Depois disto foi a decadência. O Dr. Rogério Caiado tinha feito entretanto uma parceria com o grupo Mendes Godinho, que pertencia à família Queirós e Melo, porque estava necessitado de capital fresco. Mas aquilo foi um mau casamento. As receitas de Angola entraram naquele grupo e não vieram para as Caldas. Em 1995, vendo que isto não tinha salvação e em ruptura com um novo administrador, eu bati com a porta. Dois anos depois a F. A. Caiado fechava. A empresa durara 48 anos. E eu trabalhei nela durante 22.
Por esta altura eu tinha 55 anos e senti-me com forças para mudar de actividade.
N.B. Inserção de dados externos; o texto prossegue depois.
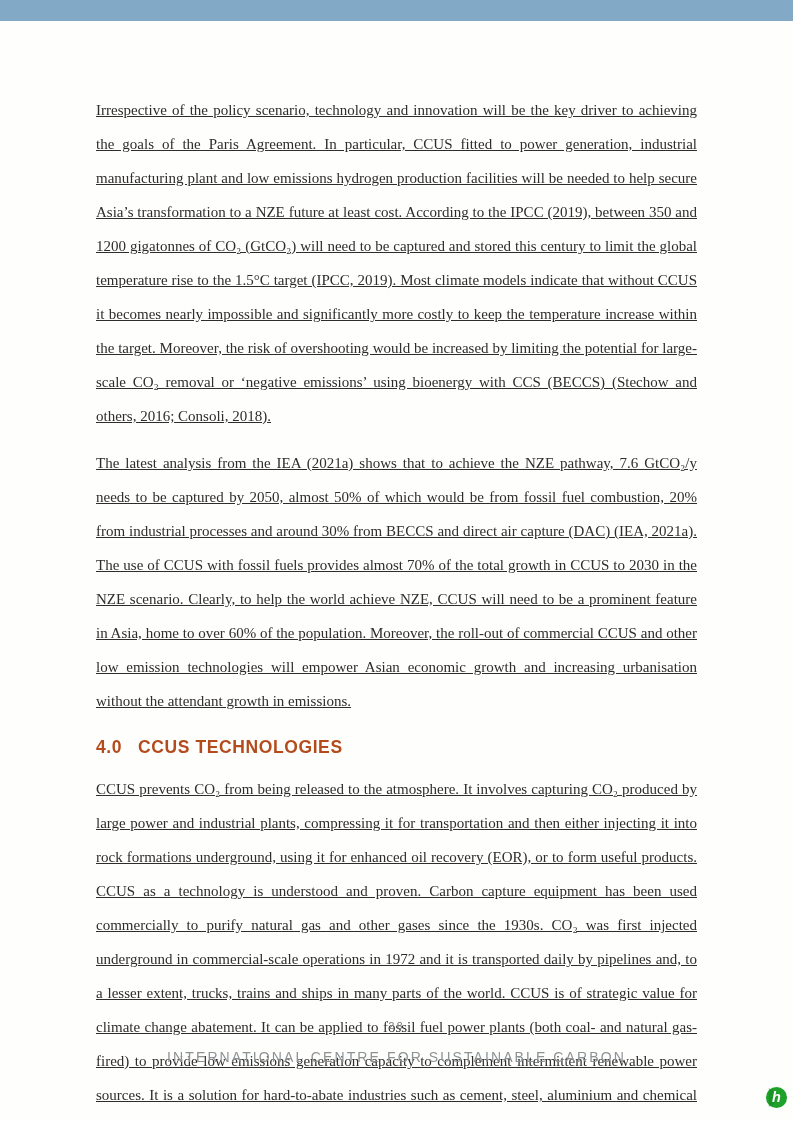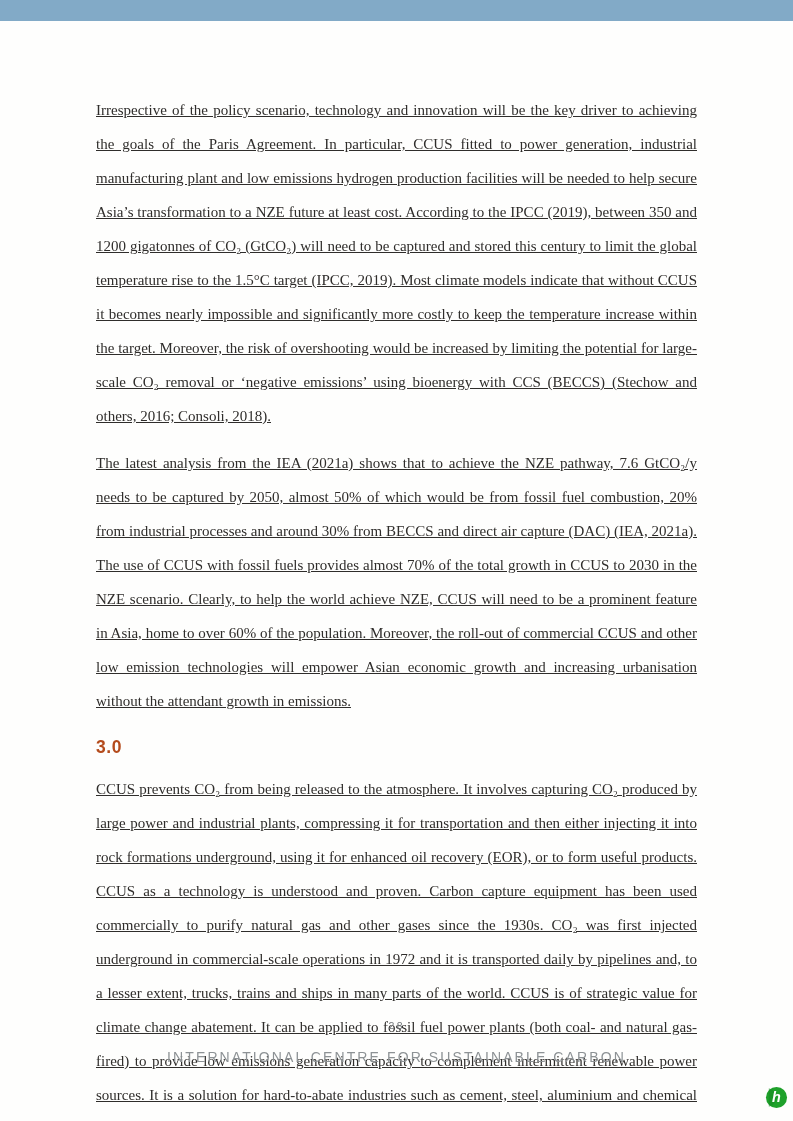"3.0" span.sec-num { text: 3.0 -> 4.0 }
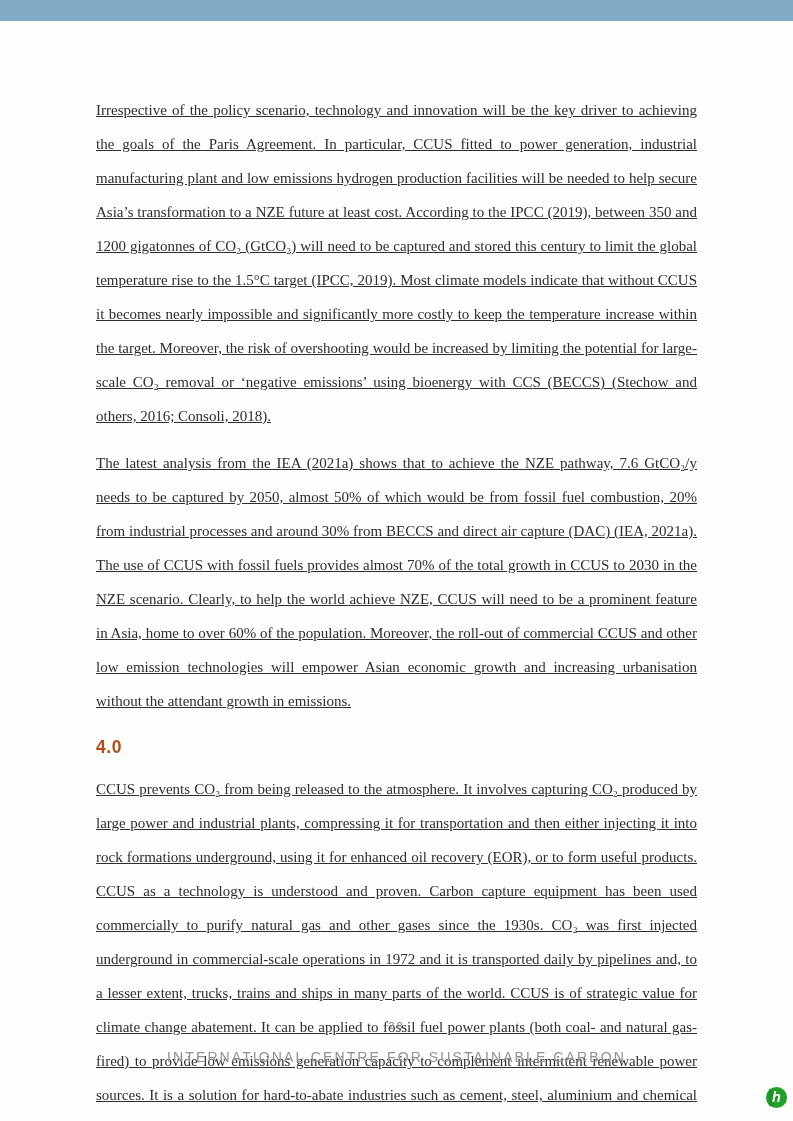"CCUS TECHNOLOGIES" span.sec-title { html: none -> <span>CCUS TECHNOLOGIES</span> }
Trabalhei nos Fonsecas, onde fazia a parte da documentação automóvel, e depois fui para o escritório da advogada Luísa Pimenta, onde ainda hoje me mantenho em part-time.
Mas estou reformada desde 2000 porque a absurda legislação da época quase me obrigou a isso a fim de aproveitar os descontos dos melhores anos de salário. Hoje isso já mudou e o que conta é a carreira contributiva toda.
Aliás, uma vez, numa reunião do CDS com o Dr. Bagão Félix, quando ele era ministro da Segurança Social e do Trabalho do governo de Durão Barroso, cheguei a ralhar com ele por causa desta lei. Ele não sabia de nada.
Hoje ainda mantenho actividade no partido. Faço parte do Conselho Nacional e não sou dos que acham que há uma questão geracional no CDS. Penso que tivemos dois grandes líderes: o Dr. Adelino Amaro da Costa e o Dr. Paulo Portas. Mas confio muito na Dra. Assunção Cristas. Já aqui nas Caldas deposito grandes esperanças no Arq. Rui Gonçalves. Penso, de resto, que o problema do CDS neste concelho foi ter chegado depois do PSD que, por ter sido o primeiro, foi buscar as melhores pessoas em todas as freguesias.
A política é uma forma de também me manter activa, já que os meus anos de oiro da F. A. Caiado não regressam mais. Quando passo aqui sinto uma certa nostalgia, um sentimento de perda. Não fui só eu que perdi com o fecho disto. Foi a cidade que também perdeu.